▸ Exercise
Starting at the line that contains "[551,42,689,55] resetPassword ->" in the listing below, write out every line word for word until you have written the line that contains "[73,470,166,485] moreexplicitly ->".

▸ Material for this exercise
════

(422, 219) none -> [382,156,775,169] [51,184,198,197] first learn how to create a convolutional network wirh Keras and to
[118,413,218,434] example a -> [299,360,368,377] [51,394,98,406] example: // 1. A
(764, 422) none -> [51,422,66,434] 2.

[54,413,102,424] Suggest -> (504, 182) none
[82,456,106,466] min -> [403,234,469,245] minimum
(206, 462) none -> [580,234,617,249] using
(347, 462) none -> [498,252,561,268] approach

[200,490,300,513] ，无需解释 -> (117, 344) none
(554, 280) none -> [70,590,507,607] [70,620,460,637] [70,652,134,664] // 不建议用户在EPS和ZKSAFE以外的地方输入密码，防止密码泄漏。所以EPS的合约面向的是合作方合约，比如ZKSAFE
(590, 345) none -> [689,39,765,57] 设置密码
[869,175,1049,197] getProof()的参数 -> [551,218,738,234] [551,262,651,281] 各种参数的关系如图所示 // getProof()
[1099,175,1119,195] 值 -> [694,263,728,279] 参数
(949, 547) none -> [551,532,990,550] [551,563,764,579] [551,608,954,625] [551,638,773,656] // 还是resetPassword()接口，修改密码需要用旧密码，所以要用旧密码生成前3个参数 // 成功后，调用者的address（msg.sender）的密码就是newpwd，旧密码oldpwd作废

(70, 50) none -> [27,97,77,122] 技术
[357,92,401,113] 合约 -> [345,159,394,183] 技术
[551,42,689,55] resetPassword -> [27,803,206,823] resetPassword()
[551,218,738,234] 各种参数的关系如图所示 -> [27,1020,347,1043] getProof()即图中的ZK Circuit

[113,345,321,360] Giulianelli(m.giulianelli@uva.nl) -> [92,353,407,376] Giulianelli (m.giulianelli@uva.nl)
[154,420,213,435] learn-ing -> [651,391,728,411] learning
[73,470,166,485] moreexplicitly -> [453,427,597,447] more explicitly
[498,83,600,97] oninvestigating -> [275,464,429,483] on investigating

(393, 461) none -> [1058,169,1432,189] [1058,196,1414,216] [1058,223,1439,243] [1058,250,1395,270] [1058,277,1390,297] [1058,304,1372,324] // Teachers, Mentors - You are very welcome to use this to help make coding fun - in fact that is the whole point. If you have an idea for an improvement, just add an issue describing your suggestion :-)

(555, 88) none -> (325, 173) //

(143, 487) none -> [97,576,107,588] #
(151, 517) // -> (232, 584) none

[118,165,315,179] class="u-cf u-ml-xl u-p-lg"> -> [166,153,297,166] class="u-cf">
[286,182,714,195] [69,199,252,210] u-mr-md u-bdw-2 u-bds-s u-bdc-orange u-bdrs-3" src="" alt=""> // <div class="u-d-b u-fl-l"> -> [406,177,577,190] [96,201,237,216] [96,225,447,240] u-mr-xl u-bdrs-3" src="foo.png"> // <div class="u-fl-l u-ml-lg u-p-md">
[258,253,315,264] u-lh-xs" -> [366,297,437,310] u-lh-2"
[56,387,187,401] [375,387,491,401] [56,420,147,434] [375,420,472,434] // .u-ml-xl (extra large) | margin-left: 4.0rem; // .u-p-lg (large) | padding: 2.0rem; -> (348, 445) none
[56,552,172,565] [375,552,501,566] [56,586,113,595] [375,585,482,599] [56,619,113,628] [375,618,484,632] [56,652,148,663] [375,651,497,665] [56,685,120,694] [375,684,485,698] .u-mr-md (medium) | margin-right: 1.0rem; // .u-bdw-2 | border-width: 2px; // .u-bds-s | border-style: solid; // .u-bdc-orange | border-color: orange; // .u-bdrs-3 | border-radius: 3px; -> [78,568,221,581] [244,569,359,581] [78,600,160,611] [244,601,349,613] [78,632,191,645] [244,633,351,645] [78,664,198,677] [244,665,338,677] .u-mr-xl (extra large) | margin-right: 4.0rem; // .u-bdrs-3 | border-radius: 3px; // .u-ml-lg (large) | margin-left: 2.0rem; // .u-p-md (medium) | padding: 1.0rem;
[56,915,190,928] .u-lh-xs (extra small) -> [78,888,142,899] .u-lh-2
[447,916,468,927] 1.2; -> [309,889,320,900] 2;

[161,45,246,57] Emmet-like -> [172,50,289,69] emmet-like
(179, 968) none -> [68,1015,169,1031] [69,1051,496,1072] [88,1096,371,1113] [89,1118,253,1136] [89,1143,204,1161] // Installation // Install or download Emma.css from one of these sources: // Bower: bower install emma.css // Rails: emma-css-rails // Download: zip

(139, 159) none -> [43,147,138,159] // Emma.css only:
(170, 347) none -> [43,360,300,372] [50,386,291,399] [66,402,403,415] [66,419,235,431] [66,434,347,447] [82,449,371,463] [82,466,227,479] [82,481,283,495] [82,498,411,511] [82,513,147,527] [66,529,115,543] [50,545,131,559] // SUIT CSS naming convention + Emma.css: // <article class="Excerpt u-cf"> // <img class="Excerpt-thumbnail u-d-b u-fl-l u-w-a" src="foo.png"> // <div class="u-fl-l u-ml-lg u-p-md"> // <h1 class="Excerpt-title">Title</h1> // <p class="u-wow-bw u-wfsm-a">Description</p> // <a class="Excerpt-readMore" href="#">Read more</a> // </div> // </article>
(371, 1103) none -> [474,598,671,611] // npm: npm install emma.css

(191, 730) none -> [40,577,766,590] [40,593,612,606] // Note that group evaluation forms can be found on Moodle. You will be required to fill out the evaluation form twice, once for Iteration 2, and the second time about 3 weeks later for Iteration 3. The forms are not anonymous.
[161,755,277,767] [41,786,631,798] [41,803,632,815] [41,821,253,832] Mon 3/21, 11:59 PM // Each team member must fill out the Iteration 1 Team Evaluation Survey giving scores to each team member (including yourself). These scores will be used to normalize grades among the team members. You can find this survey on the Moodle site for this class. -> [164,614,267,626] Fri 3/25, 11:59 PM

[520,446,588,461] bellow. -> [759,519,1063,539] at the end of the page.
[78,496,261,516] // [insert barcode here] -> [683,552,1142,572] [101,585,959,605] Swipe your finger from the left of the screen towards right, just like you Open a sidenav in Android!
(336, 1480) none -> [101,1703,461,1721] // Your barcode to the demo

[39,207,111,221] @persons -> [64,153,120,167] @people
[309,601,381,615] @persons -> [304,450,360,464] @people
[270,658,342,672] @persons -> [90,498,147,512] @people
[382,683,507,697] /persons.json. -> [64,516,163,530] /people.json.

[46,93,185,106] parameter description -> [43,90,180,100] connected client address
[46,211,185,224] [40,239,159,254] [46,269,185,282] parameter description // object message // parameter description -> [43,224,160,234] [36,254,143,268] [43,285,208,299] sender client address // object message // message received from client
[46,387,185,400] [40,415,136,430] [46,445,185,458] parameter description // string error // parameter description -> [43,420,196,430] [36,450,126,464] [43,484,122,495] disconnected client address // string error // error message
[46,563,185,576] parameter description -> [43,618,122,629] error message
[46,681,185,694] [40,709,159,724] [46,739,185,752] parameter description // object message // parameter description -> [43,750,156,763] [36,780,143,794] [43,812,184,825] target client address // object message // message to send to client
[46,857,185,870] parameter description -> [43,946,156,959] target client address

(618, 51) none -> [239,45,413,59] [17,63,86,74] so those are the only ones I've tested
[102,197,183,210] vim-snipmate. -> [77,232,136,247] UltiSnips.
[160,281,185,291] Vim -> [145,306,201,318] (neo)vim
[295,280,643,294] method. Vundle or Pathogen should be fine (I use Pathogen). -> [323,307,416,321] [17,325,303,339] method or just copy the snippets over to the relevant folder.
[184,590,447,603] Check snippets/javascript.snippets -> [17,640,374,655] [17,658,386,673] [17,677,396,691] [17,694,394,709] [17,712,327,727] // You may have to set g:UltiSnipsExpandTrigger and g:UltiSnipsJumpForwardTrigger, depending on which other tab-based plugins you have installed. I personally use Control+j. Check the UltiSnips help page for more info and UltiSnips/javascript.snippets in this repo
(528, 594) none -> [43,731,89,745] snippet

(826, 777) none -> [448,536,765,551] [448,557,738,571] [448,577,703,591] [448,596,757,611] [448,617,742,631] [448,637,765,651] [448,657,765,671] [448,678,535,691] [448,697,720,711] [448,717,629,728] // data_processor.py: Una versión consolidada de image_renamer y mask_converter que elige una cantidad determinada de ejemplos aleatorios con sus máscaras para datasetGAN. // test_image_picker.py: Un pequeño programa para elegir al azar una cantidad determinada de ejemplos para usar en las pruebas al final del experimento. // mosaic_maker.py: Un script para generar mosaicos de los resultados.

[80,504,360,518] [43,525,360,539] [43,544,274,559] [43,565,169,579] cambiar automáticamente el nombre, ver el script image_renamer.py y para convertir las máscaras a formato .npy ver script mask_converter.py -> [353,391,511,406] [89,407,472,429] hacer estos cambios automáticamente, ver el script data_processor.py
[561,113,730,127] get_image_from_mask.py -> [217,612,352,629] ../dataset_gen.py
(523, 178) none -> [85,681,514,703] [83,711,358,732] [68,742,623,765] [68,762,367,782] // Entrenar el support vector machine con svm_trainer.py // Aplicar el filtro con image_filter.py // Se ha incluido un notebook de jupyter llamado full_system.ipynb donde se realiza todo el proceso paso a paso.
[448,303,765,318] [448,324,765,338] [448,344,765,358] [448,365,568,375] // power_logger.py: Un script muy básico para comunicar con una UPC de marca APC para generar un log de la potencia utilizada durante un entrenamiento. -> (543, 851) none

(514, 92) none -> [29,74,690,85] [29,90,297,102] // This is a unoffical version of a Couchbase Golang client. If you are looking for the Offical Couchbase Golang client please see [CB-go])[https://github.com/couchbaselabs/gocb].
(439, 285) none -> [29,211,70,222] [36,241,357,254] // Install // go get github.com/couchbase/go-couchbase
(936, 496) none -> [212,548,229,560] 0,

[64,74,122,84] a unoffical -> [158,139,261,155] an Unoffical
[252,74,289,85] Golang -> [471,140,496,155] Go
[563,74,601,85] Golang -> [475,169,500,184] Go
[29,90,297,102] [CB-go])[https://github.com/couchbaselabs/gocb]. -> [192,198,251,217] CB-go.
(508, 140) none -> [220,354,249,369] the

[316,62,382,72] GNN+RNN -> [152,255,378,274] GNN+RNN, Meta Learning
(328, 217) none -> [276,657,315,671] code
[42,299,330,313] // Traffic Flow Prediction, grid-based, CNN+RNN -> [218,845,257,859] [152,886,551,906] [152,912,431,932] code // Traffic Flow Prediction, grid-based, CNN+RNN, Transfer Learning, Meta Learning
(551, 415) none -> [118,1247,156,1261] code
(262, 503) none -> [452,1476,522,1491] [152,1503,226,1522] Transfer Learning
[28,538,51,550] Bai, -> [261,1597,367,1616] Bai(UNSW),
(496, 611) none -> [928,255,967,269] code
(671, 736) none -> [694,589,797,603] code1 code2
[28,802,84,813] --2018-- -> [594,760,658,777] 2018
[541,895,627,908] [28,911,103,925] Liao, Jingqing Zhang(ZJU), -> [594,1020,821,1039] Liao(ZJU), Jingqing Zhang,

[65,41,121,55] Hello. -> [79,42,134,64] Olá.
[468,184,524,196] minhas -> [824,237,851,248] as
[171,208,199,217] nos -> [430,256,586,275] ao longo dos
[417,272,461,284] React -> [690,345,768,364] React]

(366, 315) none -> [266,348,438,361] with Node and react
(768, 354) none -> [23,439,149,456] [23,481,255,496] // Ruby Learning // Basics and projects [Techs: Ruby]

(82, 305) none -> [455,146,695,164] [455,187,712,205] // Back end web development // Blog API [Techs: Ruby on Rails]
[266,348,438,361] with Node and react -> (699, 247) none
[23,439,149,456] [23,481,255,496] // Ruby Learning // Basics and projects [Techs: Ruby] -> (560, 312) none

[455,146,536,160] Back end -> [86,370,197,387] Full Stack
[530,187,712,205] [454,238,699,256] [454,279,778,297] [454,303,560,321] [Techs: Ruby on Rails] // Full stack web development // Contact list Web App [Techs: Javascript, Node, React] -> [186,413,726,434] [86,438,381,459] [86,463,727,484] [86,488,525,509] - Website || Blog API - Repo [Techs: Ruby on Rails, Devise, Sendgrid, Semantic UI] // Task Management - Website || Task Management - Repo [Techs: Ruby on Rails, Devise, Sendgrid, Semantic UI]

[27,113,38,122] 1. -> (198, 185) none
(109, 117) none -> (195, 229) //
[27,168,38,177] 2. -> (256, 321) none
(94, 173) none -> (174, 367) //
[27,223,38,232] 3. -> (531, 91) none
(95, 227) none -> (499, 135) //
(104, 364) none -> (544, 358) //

════

▸ Exercise result
[551,42,689,55] resetPassword -> [27,803,206,823] resetPassword()
[551,218,738,234] 各种参数的关系如图所示 -> [27,1020,347,1043] getProof()即图中的ZK Circuit

[113,345,321,360] Giulianelli(m.giulianelli@uva.nl) -> [92,353,407,376] Giulianelli (m.giulianelli@uva.nl)
[154,420,213,435] learn-ing -> [651,391,728,411] learning
[73,470,166,485] moreexplicitly -> [453,427,597,447] more explicitly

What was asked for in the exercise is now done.